* _Records excerpted from a collection_
________________

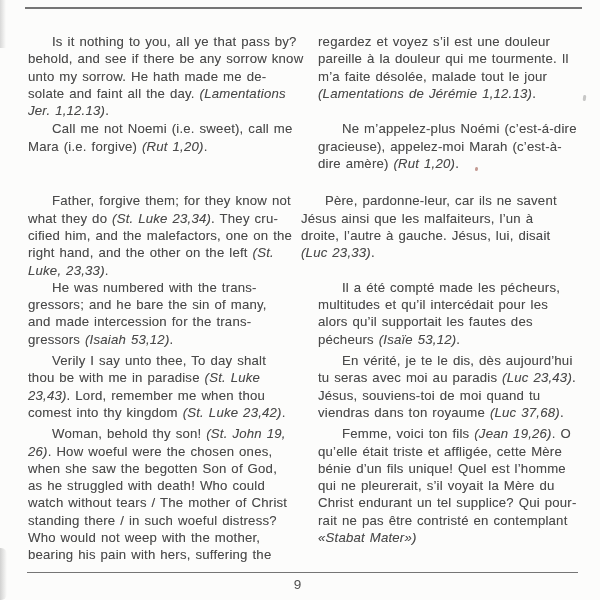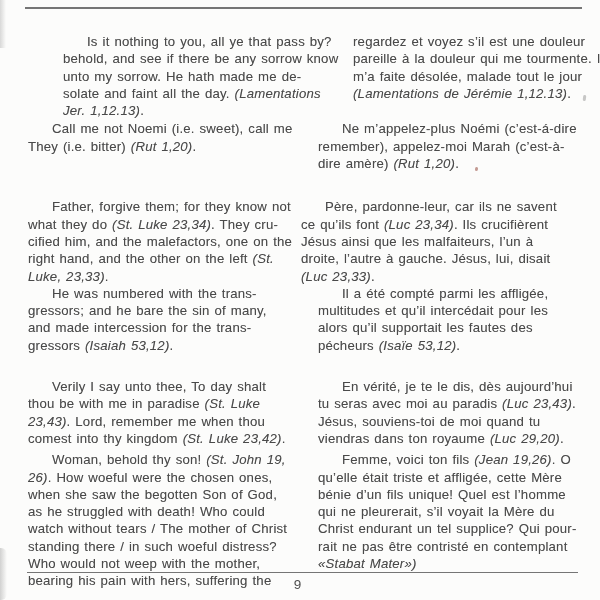--- a/index.html
+++ b/index.html
@@ -31,7 +31,7 @@
     text-shadow:0 0 0.5px rgba(74,74,74,0.35);
   }
   .para-row{display:grid;grid-template-columns:262px 262px;column-gap:28px;}
-  .para-row:nth-child(1){margin-bottom:1px;margin-left:35px;}
+  .para-row:nth-child(1){margin-bottom:1px;}
   .para-row:nth-child(2){margin-bottom:26px;}
   .para-row:nth-child(3){margin-bottom:0;gap:11px;}
   .para-row:nth-child(4){margin-bottom:24px;}

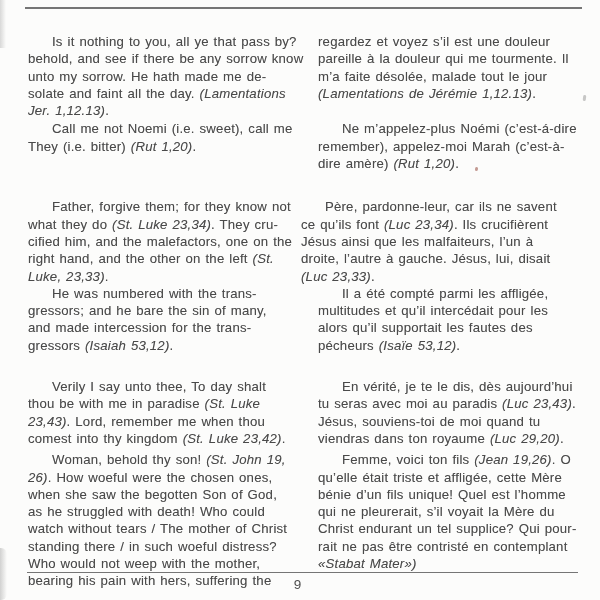--- a/index.html
+++ b/index.html
@@ -32,7 +32,7 @@
   }
   .para-row{display:grid;grid-template-columns:262px 262px;column-gap:28px;}
   .para-row:nth-child(1){margin-bottom:1px;}
-  .para-row:nth-child(2){margin-bottom:26px;}
+  .para-row:nth-child(2){margin-bottom:20px;}
   .para-row:nth-child(3){margin-bottom:0;gap:11px;}
   .para-row:nth-child(4){margin-bottom:24px;}
   .para-row:nth-child(5){margin-bottom:4px;}

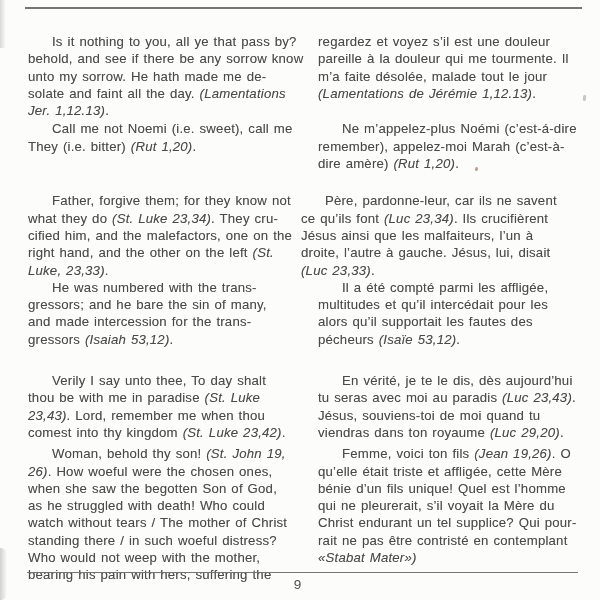--- a/index.html
+++ b/index.html
@@ -84,7 +84,7 @@
       <div class="para-row">
         <div class="cell">
           <div class="line first"><span>Call me not Noemi (i.e. sweet), call me</span></div>
-          <div class="line"><span>They (i.e. bitter) </span><span class="it">(Rut 1,20)</span><span>.</span></div>
+          <div class="line"><span>Mara (i.e. forgive) </span><span class="it">(Rut 1,20)</span><span>.</span></div>
         </div>
         <div class="cell">
           <div class="line first"><span>Ne m’appelez-plus Noémi (c’est-á-dire</span></div>

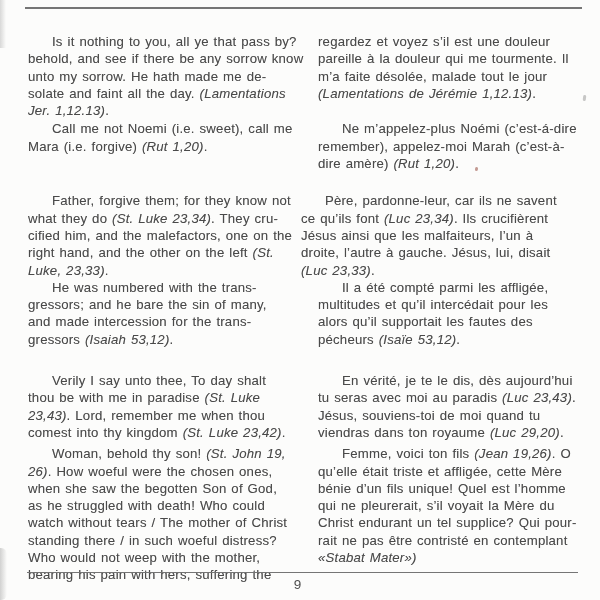--- a/index.html
+++ b/index.html
@@ -88,7 +88,7 @@
         </div>
         <div class="cell">
           <div class="line first"><span>Ne m’appelez-plus Noémi (c’est-á-dire</span></div>
-          <div class="line"><span>remember), appelez-moi Marah (c’est-à-</span></div>
+          <div class="line"><span>gracieuse), appelez-moi Marah (c’est-à-</span></div>
           <div class="line"><span>dire amère) </span><span class="it">(Rut 1,20)</span><span>.</span></div>
         </div>
       </div>

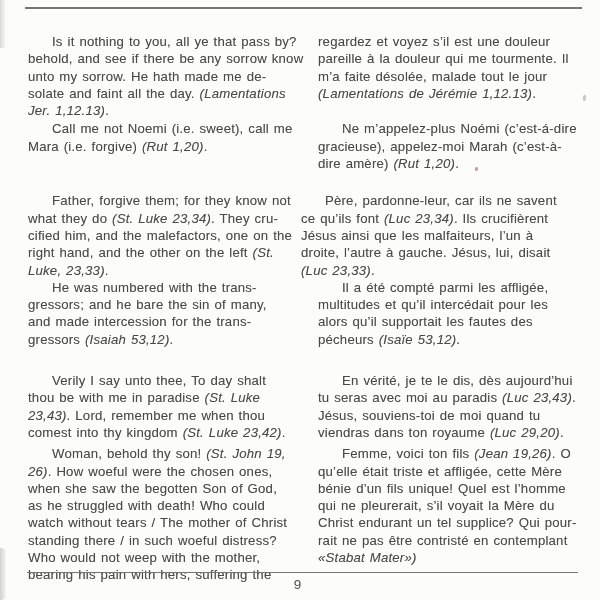--- a/index.html
+++ b/index.html
@@ -102,7 +102,6 @@
         </div>
         <div class="cell">
           <div class="line first"><span>Père, pardonne-leur, car ils ne savent</span></div>
-          <div class="line"><span>ce qu’ils font </span><span class="it">(Luc 23,34)</span><span>. Ils crucifièrent</span></div>
           <div class="line"><span>Jésus ainsi que les malfaiteurs, l’un à</span></div>
           <div class="line"><span>droite, l’autre à gauche. Jésus, lui, disait</span></div>
           <div class="line"><span class="it">(Luc 23,33)</span><span>.</span></div>

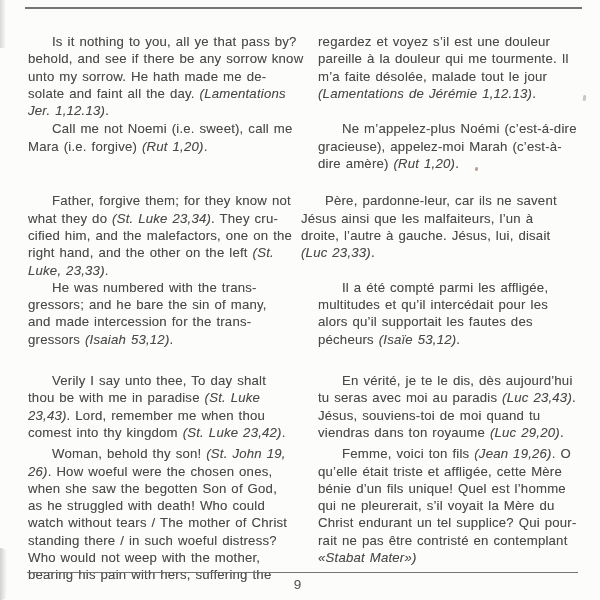--- a/index.html
+++ b/index.html
@@ -34,7 +34,7 @@
   .para-row:nth-child(1){margin-bottom:1px;}
   .para-row:nth-child(2){margin-bottom:20px;}
   .para-row:nth-child(3){margin-bottom:0;gap:11px;}
-  .para-row:nth-child(4){margin-bottom:24px;}
+  .para-row:nth-child(4){margin-bottom:4px;}
   .para-row:nth-child(5){margin-bottom:4px;}
   .line{white-space:nowrap;}
   .line.first{padding-left:24px;}

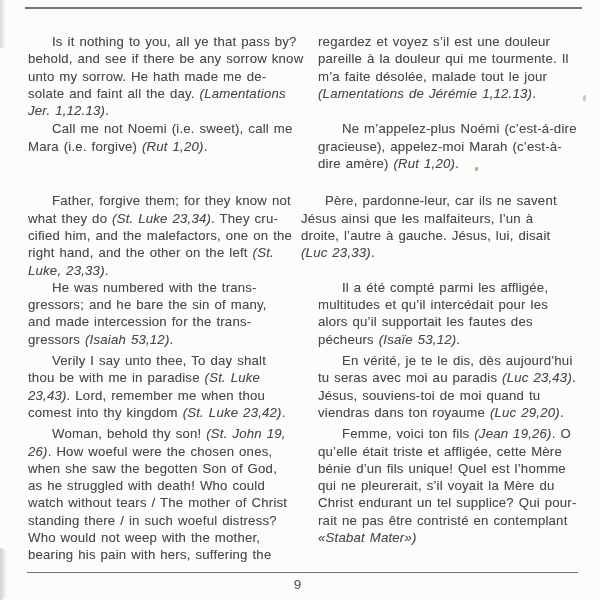--- a/index.html
+++ b/index.html
@@ -115,7 +115,7 @@
           <div class="line"><span>gressors </span><span class="it">(Isaiah 53,12)</span><span>.</span></div>
         </div>
         <div class="cell">
-          <div class="line first"><span>Il a été compté parmi les affligée,</span></div>
+          <div class="line first"><span>Il a été compté made les pécheurs,</span></div>
           <div class="line"><span>multitudes et qu’il intercédait pour les</span></div>
           <div class="line"><span>alors qu’il supportait les fautes des</span></div>
           <div class="line"><span>pécheurs </span><span class="it">(Isaïe 53,12)</span><span>.</span></div>

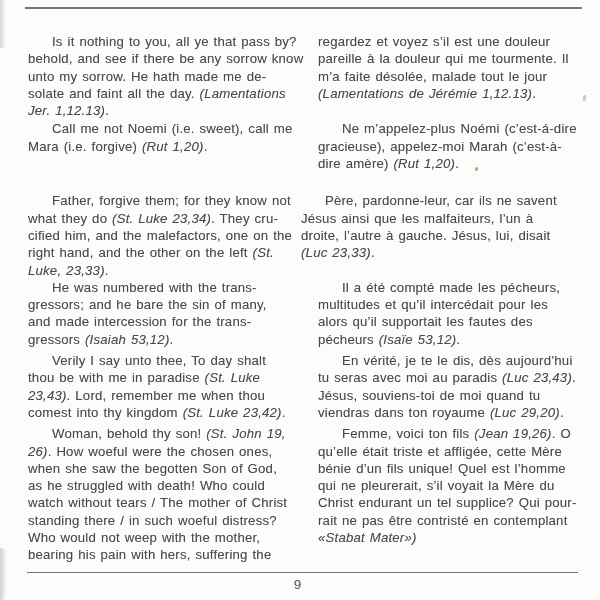--- a/index.html
+++ b/index.html
@@ -132,7 +132,7 @@
           <div class="line first"><span>En vérité, je te le dis, dès aujourd’hui</span></div>
           <div class="line"><span>tu seras avec moi au paradis </span><span class="it">(Luc 23,43)</span><span>.</span></div>
           <div class="line"><span>Jésus, souviens-toi de moi quand tu</span></div>
-          <div class="line"><span>viendras dans ton royaume </span><span class="it">(Luc 29,20)</span><span>.</span></div>
+          <div class="line"><span>viendras dans ton royaume </span><span class="it">(Luc 37,68)</span><span>.</span></div>
         </div>
       </div>
       <div class="para-row">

________________

* _WHAT TO DO_
A faithful copy of the data is required: each word kept, each picture omitted.

* _SOLUTION TO THIS EXERCISE_
--- a/index.html
+++ b/index.html
@@ -31,7 +31,7 @@
     text-shadow:0 0 0.5px rgba(74,74,74,0.35);
   }
   .para-row{display:grid;grid-template-columns:262px 262px;column-gap:28px;}
-  .para-row:nth-child(1){margin-bottom:1px;margin-left:35px;}
+  .para-row:nth-child(1){margin-bottom:1px;}
   .para-row:nth-child(2){margin-bottom:26px;}
   .para-row:nth-child(3){margin-bottom:0;gap:11px;}
   .para-row:nth-child(4){margin-bottom:24px;}

--- a/index.html
+++ b/index.html
@@ -32,7 +32,7 @@
   }
   .para-row{display:grid;grid-template-columns:262px 262px;column-gap:28px;}
   .para-row:nth-child(1){margin-bottom:1px;}
-  .para-row:nth-child(2){margin-bottom:26px;}
+  .para-row:nth-child(2){margin-bottom:20px;}
   .para-row:nth-child(3){margin-bottom:0;gap:11px;}
   .para-row:nth-child(4){margin-bottom:24px;}
   .para-row:nth-child(5){margin-bottom:4px;}

--- a/index.html
+++ b/index.html
@@ -84,7 +84,7 @@
       <div class="para-row">
         <div class="cell">
           <div class="line first"><span>Call me not Noemi (i.e. sweet), call me</span></div>
-          <div class="line"><span>They (i.e. bitter) </span><span class="it">(Rut 1,20)</span><span>.</span></div>
+          <div class="line"><span>Mara (i.e. forgive) </span><span class="it">(Rut 1,20)</span><span>.</span></div>
         </div>
         <div class="cell">
           <div class="line first"><span>Ne m’appelez-plus Noémi (c’est-á-dire</span></div>

--- a/index.html
+++ b/index.html
@@ -88,7 +88,7 @@
         </div>
         <div class="cell">
           <div class="line first"><span>Ne m’appelez-plus Noémi (c’est-á-dire</span></div>
-          <div class="line"><span>remember), appelez-moi Marah (c’est-à-</span></div>
+          <div class="line"><span>gracieuse), appelez-moi Marah (c’est-à-</span></div>
           <div class="line"><span>dire amère) </span><span class="it">(Rut 1,20)</span><span>.</span></div>
         </div>
       </div>

--- a/index.html
+++ b/index.html
@@ -102,7 +102,6 @@
         </div>
         <div class="cell">
           <div class="line first"><span>Père, pardonne-leur, car ils ne savent</span></div>
-          <div class="line"><span>ce qu’ils font </span><span class="it">(Luc 23,34)</span><span>. Ils crucifièrent</span></div>
           <div class="line"><span>Jésus ainsi que les malfaiteurs, l’un à</span></div>
           <div class="line"><span>droite, l’autre à gauche. Jésus, lui, disait</span></div>
           <div class="line"><span class="it">(Luc 23,33)</span><span>.</span></div>

--- a/index.html
+++ b/index.html
@@ -34,7 +34,7 @@
   .para-row:nth-child(1){margin-bottom:1px;}
   .para-row:nth-child(2){margin-bottom:20px;}
   .para-row:nth-child(3){margin-bottom:0;gap:11px;}
-  .para-row:nth-child(4){margin-bottom:24px;}
+  .para-row:nth-child(4){margin-bottom:4px;}
   .para-row:nth-child(5){margin-bottom:4px;}
   .line{white-space:nowrap;}
   .line.first{padding-left:24px;}

--- a/index.html
+++ b/index.html
@@ -115,7 +115,7 @@
           <div class="line"><span>gressors </span><span class="it">(Isaiah 53,12)</span><span>.</span></div>
         </div>
         <div class="cell">
-          <div class="line first"><span>Il a été compté parmi les affligée,</span></div>
+          <div class="line first"><span>Il a été compté made les pécheurs,</span></div>
           <div class="line"><span>multitudes et qu’il intercédait pour les</span></div>
           <div class="line"><span>alors qu’il supportait les fautes des</span></div>
           <div class="line"><span>pécheurs </span><span class="it">(Isaïe 53,12)</span><span>.</span></div>

--- a/index.html
+++ b/index.html
@@ -132,7 +132,7 @@
           <div class="line first"><span>En vérité, je te le dis, dès aujourd’hui</span></div>
           <div class="line"><span>tu seras avec moi au paradis </span><span class="it">(Luc 23,43)</span><span>.</span></div>
           <div class="line"><span>Jésus, souviens-toi de moi quand tu</span></div>
-          <div class="line"><span>viendras dans ton royaume </span><span class="it">(Luc 29,20)</span><span>.</span></div>
+          <div class="line"><span>viendras dans ton royaume </span><span class="it">(Luc 37,68)</span><span>.</span></div>
         </div>
       </div>
       <div class="para-row">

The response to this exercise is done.